Creato da un imprenditore canadese che si chiama Andrew Stromotich e viene dalla Columbia Britannica, Bbagz è una soluzione al gigantesco problema della plastica monouso che sta attualmente soffocando il nostro pianeta: trilioni di sacchetti di plastica – e quindi di soldi – vengono gettati nei cassonetti dopo il loro uso, ogni anno. Sacchetti che finiscono nei corsi d'acqua, nei mari, negli oceani – si stima che, entro il 2050, il 99% delle specie marine avranno quantità varie di plastica all'interno del proprio corpo.

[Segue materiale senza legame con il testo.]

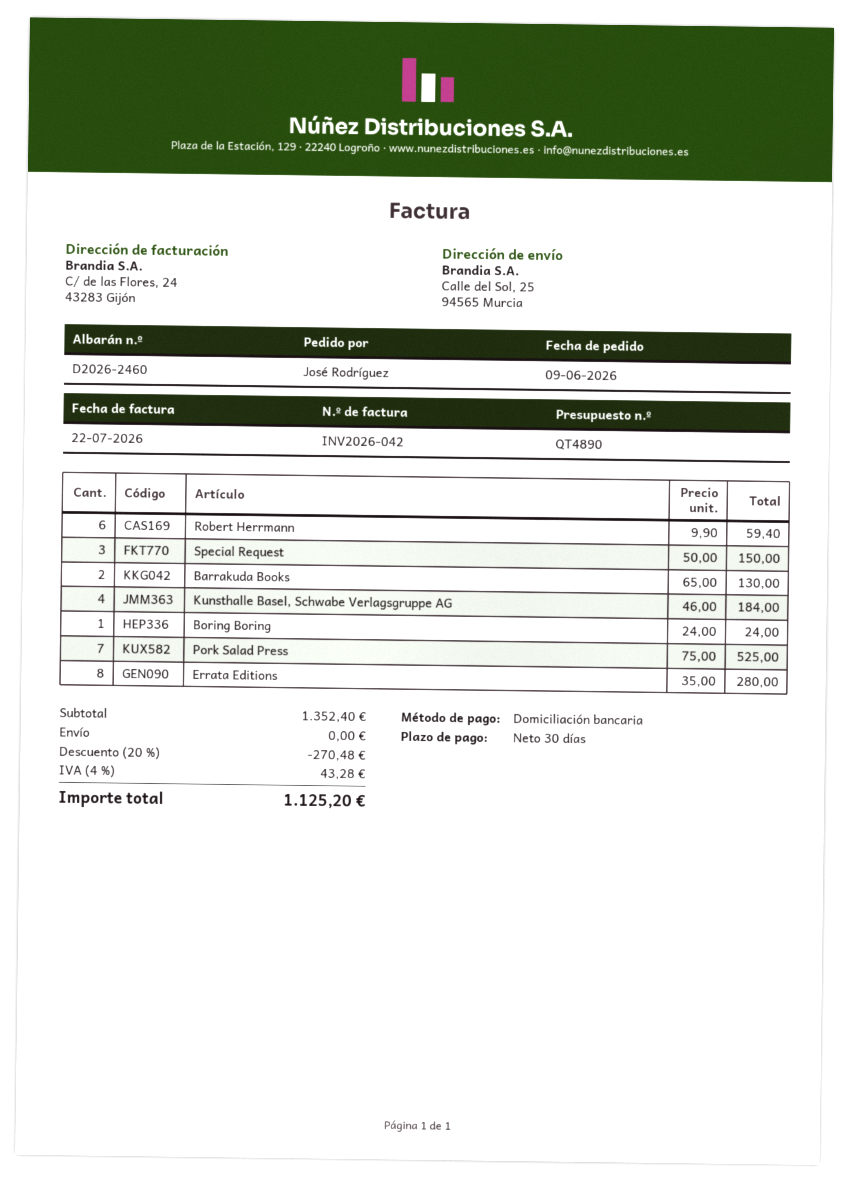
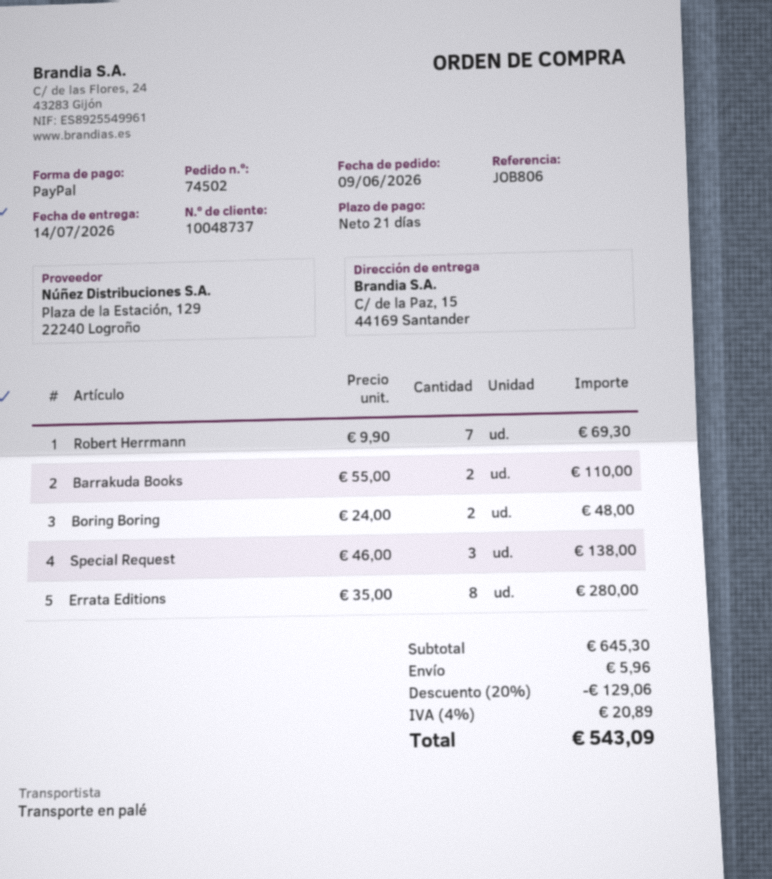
payment terms: 30 days -> 21 days
payment method: direct debit -> PayPal
ship to: Calle del Sol, 25, 94565 Murcia -> C/ de la Paz, 15, 44169 Santander
Robert Herrmann: 6 x 9.90 = 59.40 -> 7 x 9.90 = 69.30
Special Request: 3 x 50.00 = 150.00 -> 3 x 46.00 = 138.00
Barrakuda Books: 2 x 65.00 = 130.00 -> 2 x 55.00 = 110.00
Kunsthalle Basel, Schwabe Verlagsgruppe AG: 4 x 46.00 = 184.00 -> none
Boring Boring: 1 x 24.00 = 24.00 -> 2 x 24.00 = 48.00
Pork Salad Press: 7 x 75.00 = 525.00 -> none
subtotal: 1352.40 -> 645.30
discount: 20% = 270.48 -> 20% = 129.06
shipping: 0.00 -> 5.96
tax: 4% = 43.28 -> 4% = 20.89
total: 1125.20 -> 543.09

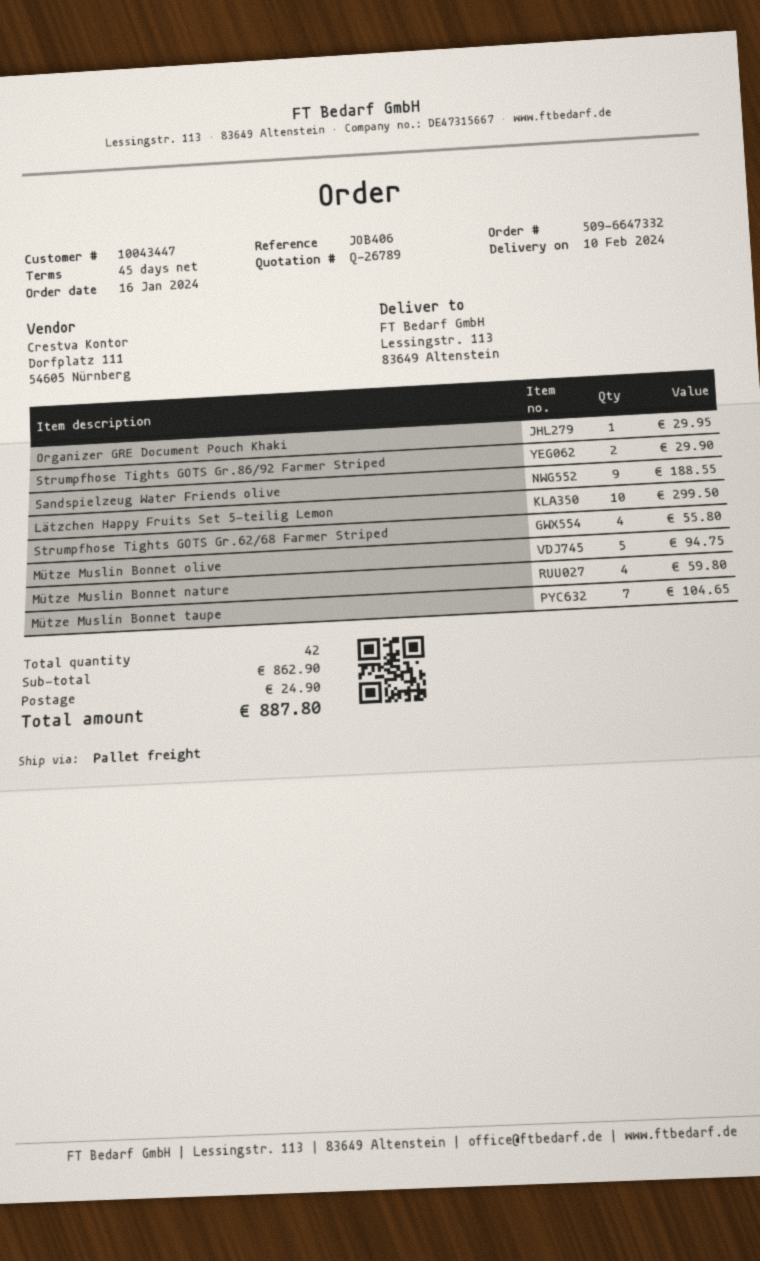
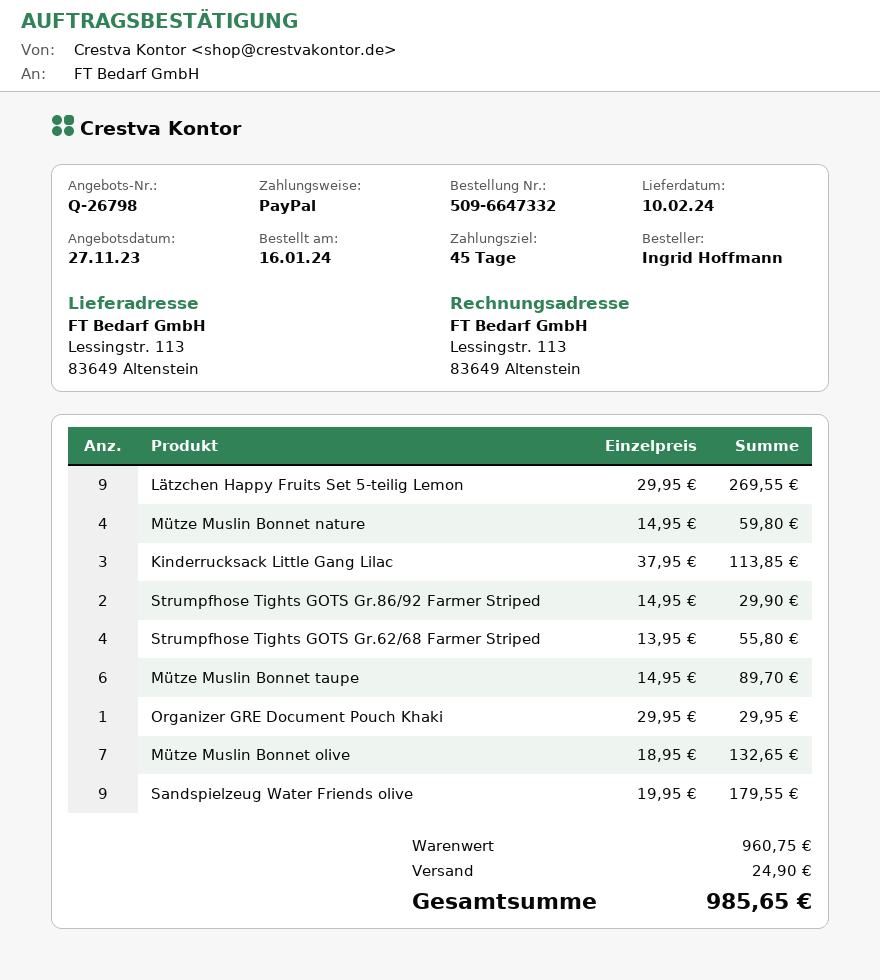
quote number: Q-26789 -> Q-26798
Sandspielzeug Water Friends olive: 9 for 188.55 -> 9 for 179.55
Lätzchen Happy Fruits Set 5-teilig Lemon: 10 for 299.50 -> 9 for 269.55
Mütze Muslin Bonnet olive: 5 for 94.75 -> 7 for 132.65
Mütze Muslin Bonnet taupe: 7 for 104.65 -> 6 for 89.70
Kinderrucksack Little Gang Lilac: none -> 3 for 113.85
subtotal: 862.90 -> 960.75
total: 887.80 -> 985.65

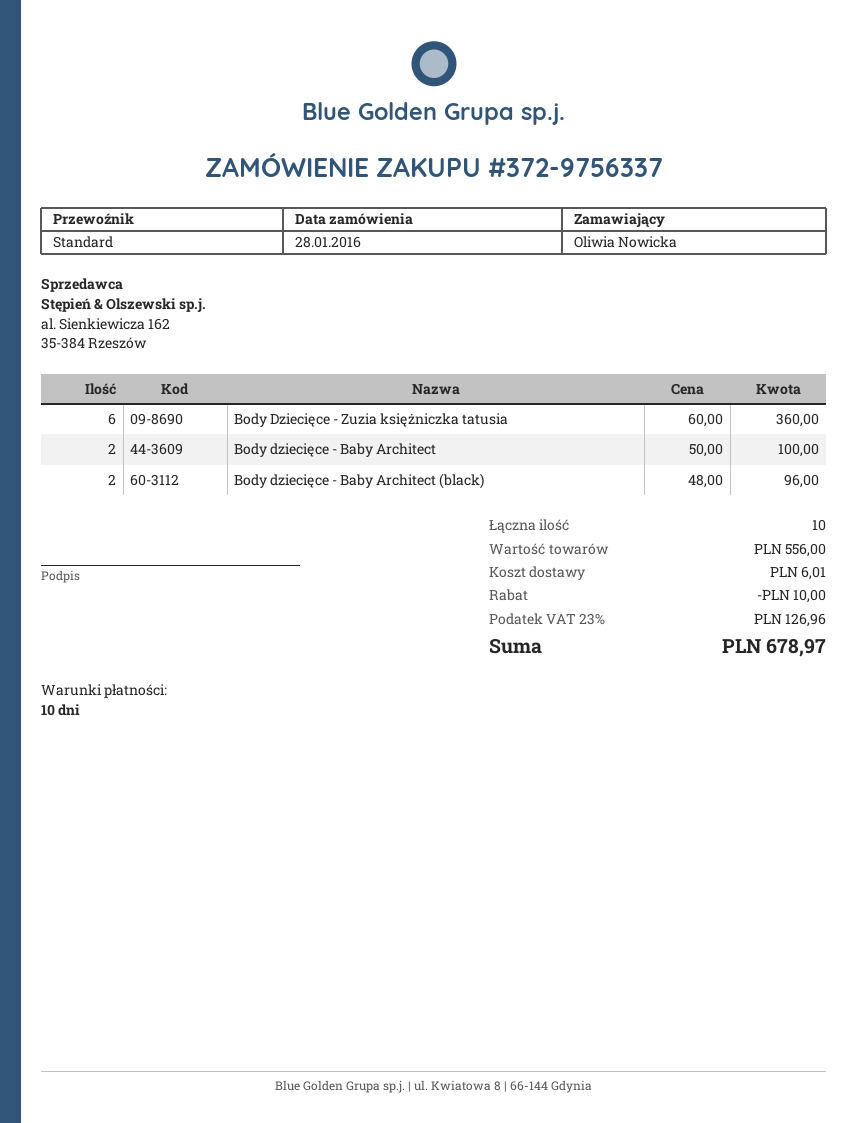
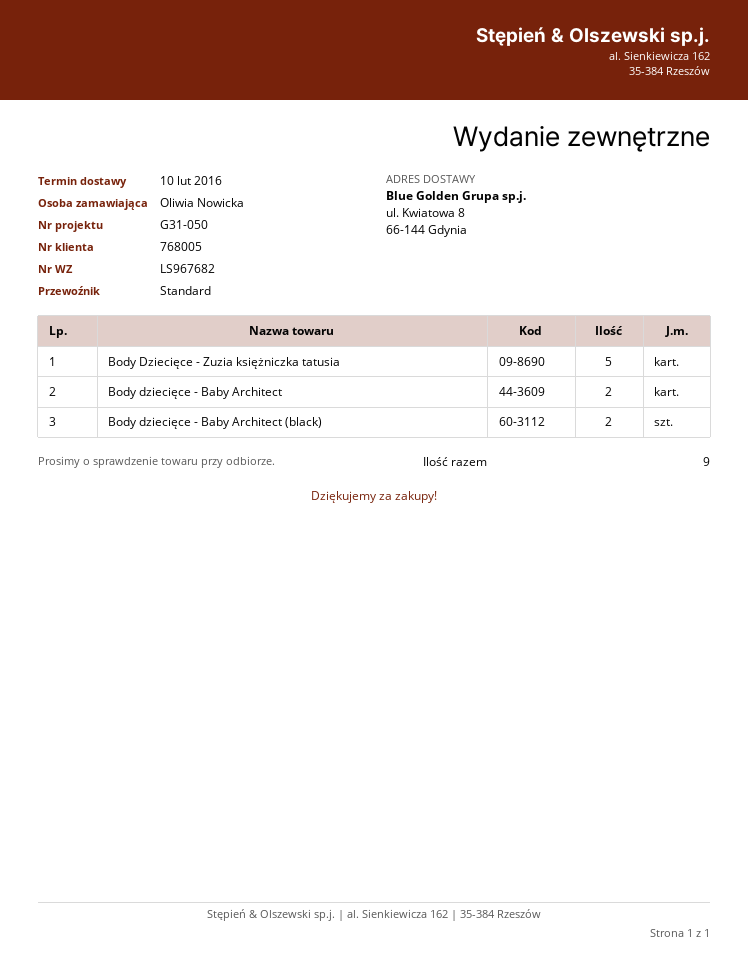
Body Dziecięce - Zuzia księżniczka tatusia: 6 -> 5
total quantity: 10 -> 9

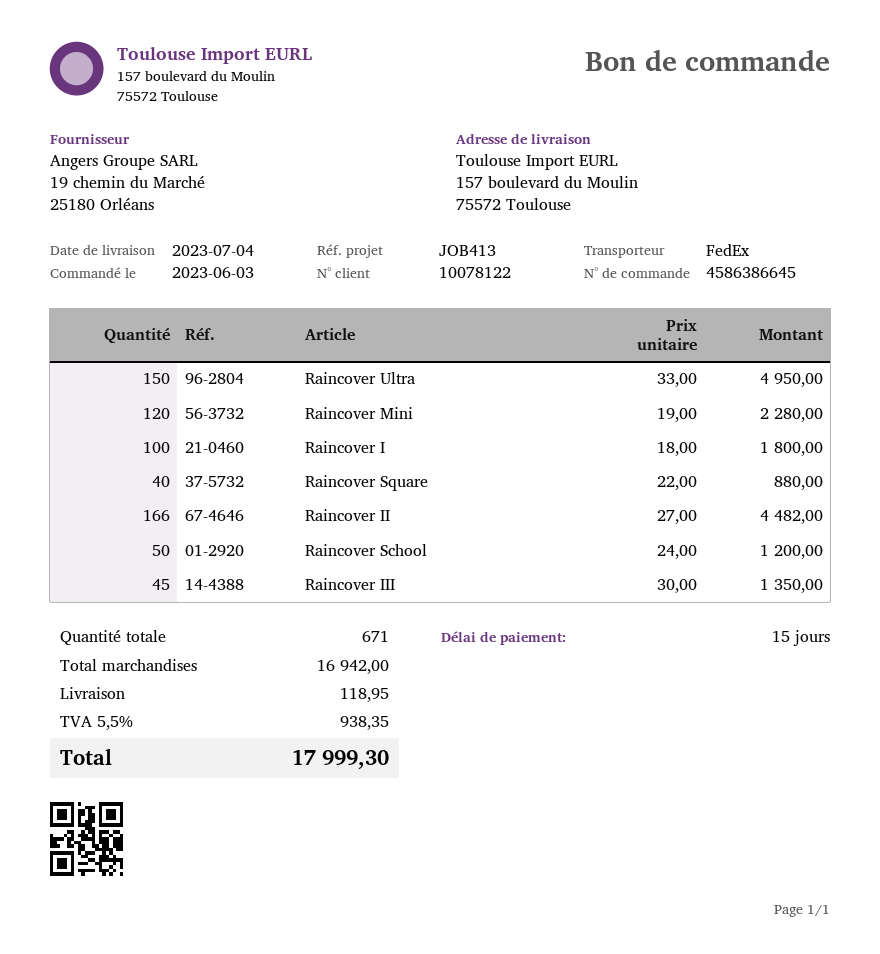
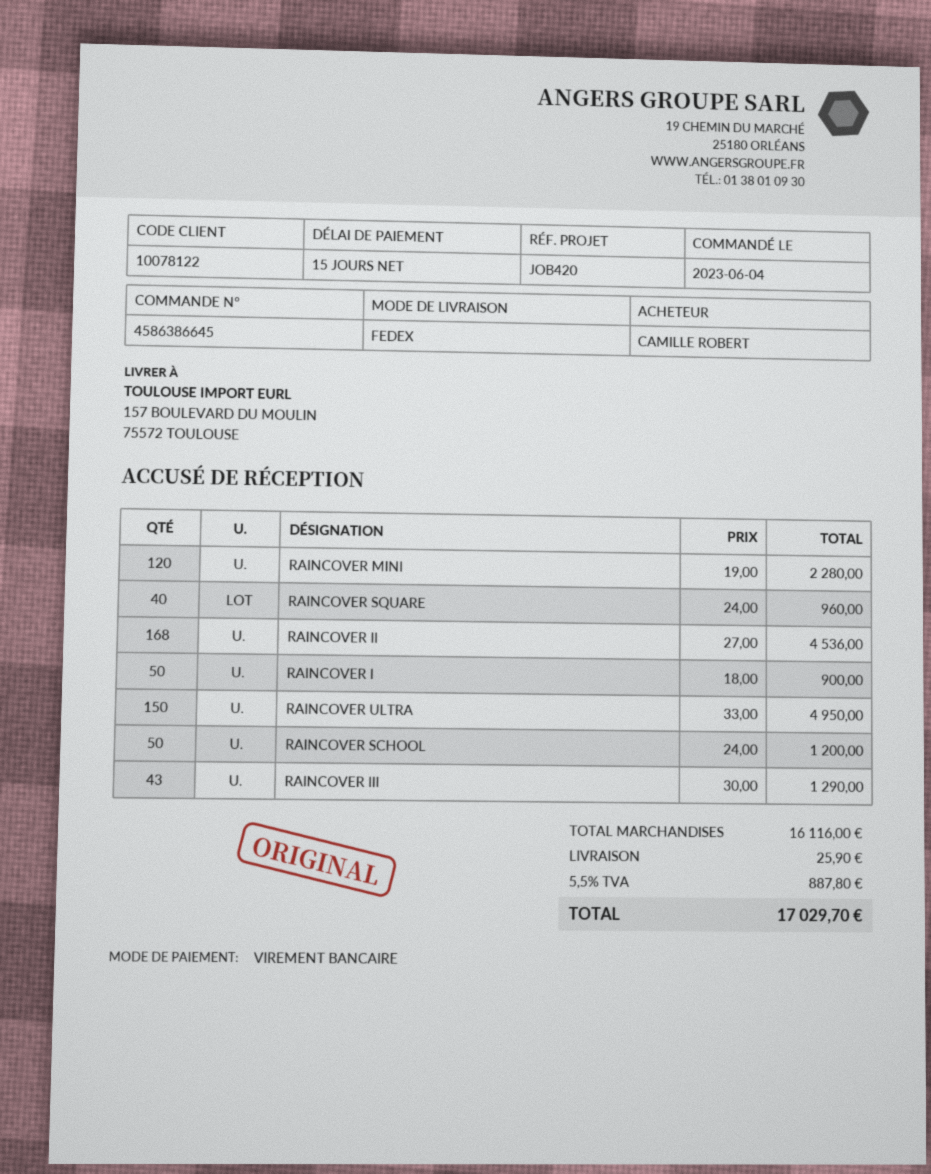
order date: 2023-06-03 -> 2023-06-04
reference: JOB413 -> JOB420
Raincover I: 100 x 18.00 = 1800.00 -> 50 x 18.00 = 900.00
Raincover Square: 40 x 22.00 = 880.00 -> 40 x 24.00 = 960.00
Raincover II: 166 x 27.00 = 4482.00 -> 168 x 27.00 = 4536.00
Raincover III: 45 x 30.00 = 1350.00 -> 43 x 30.00 = 1290.00
subtotal: 16942.00 -> 16116.00
shipping: 118.95 -> 25.90
tax: 5.5% = 938.35 -> 5.5% = 887.80
total: 17999.30 -> 17029.70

I sacchetti Bbagz sono una alternativa da guardare con molto interesse visto che sono privi sia di  bisfenolo-A che di bisfenolo-S (un sostituto comune per il BPA che è stato riconosciuto comunque dannoso per la salute) e non contengono né cloruro di polivinile (PVC) né ftalati. Il silicone con cui sono realizzati è catalizzato al platino – una procedura che prima era riservata all'uso medico ma che ora sta guadagnando spazio nel settore alimentare. Insomma, si tratta di un materiale pulito e inerte, con una durata indefinita. 

Questi prodotti non si degradano, sono praticamente a tempo indeterminato, senza contare che occupano pochissimo spazio visto che sono ripiegabili. Fanno parte della famiglia SiliSolutions, una società che va decisamente tenuta ad esempio.